METHOD OF DEATH - A pack of unfiltered M-80's shoved up daddy's ass and lit with the hot end of a Camel Red. Woooot woooot!
Oh, if you haven't heard, BP is in the news. Yes, of course because of the giant oil slick in the middle of the Gulf of Mexico, wreaking havoc on the environment and more than likely the wallets of every American in need of getting to work, but for something more offensive and worthy of a horrific death. That being that BP gave Jimmy Fallon a reason to be funny, and as we all know, Jimmy Fallon is not funny.
Here, take a gander.
"The BP president said yesterday that the company would survive. That’s like someone running over your dog and saying, ‘Don’t worry, my car is fine.’”
Now see, this is humorous and catastrophic, all at the same time.

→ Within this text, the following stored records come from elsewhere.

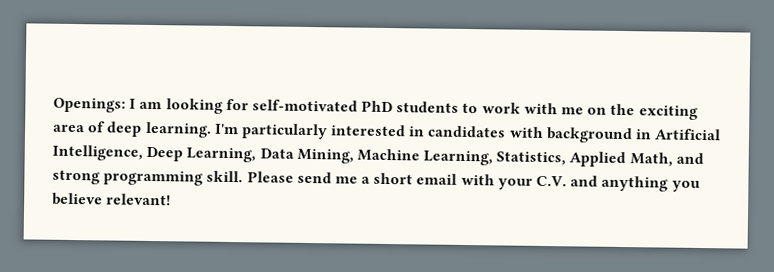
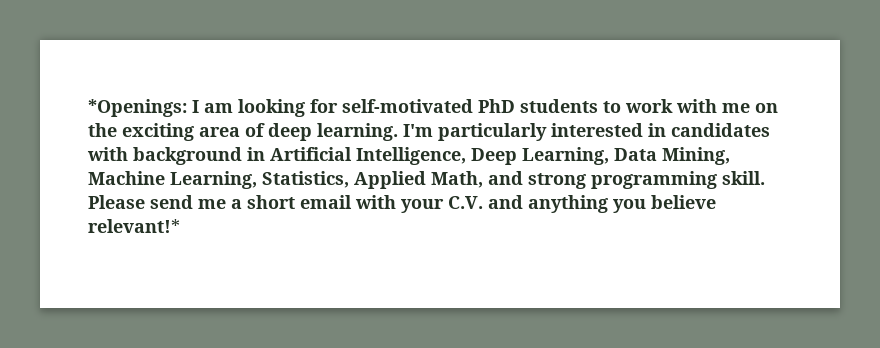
- Openings: I am looking for self-motivated PhD students to work with me on the exciting area of deep learning.
+ *Openings: I am looking for self-motivated PhD students to work with me on the exciting area of deep learning.
- Please send me a short email with your C.V. and anything you believe relevant!
+ Please send me a short email with your C.V. and anything you believe relevant!*

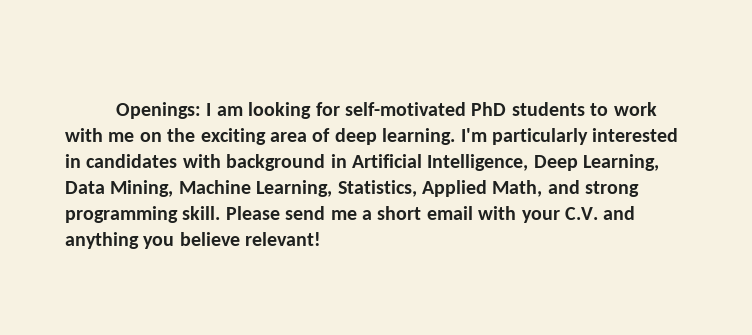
- *Openings: I am looking for self-motivated PhD students to work with me on the exciting area of deep learning.
+ Openings: I am looking for self-motivated PhD students to work with me on the exciting area of deep learning.
- Please send me a short email with your C.V. and anything you believe relevant!*
+ Please send me a short email with your C.V. and anything you believe relevant!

We can't have Jimmy Fallon being all funny and stuff, so this is why the executives of BP need to die, long, slow, deaths.
METHOD OF DEATH - We could take one of those large oil drills they use out in the gulf, slick it up real good and tap their ass's, hoping everything is up to regulation, and praying there is no explosion. Oh, and don't worry boys, I know just where to find plenty of lubricant.
See, this is fun, huh? And reasonable. After all, we all know there are plenty of people that deserve a strategically planned out and completely deserved death. Who would yours be? Would it be someone that cut you off in traffic, slept with your boyfriend...or would you save that one good 'offing' for someone more in need of leaving the planet such as pill popping actress or an evil, toe tapping under the stall of an airport bathroom stall politician?
Oh, one last thing. If you're at all offended by this latest blog, this idea for a new rule that may seem to involve much violence, blood shed and general desecration of humanity, one idiot at a time, please remember, this was the idea of my good buddy, Jim (aka - Jimmy Hung).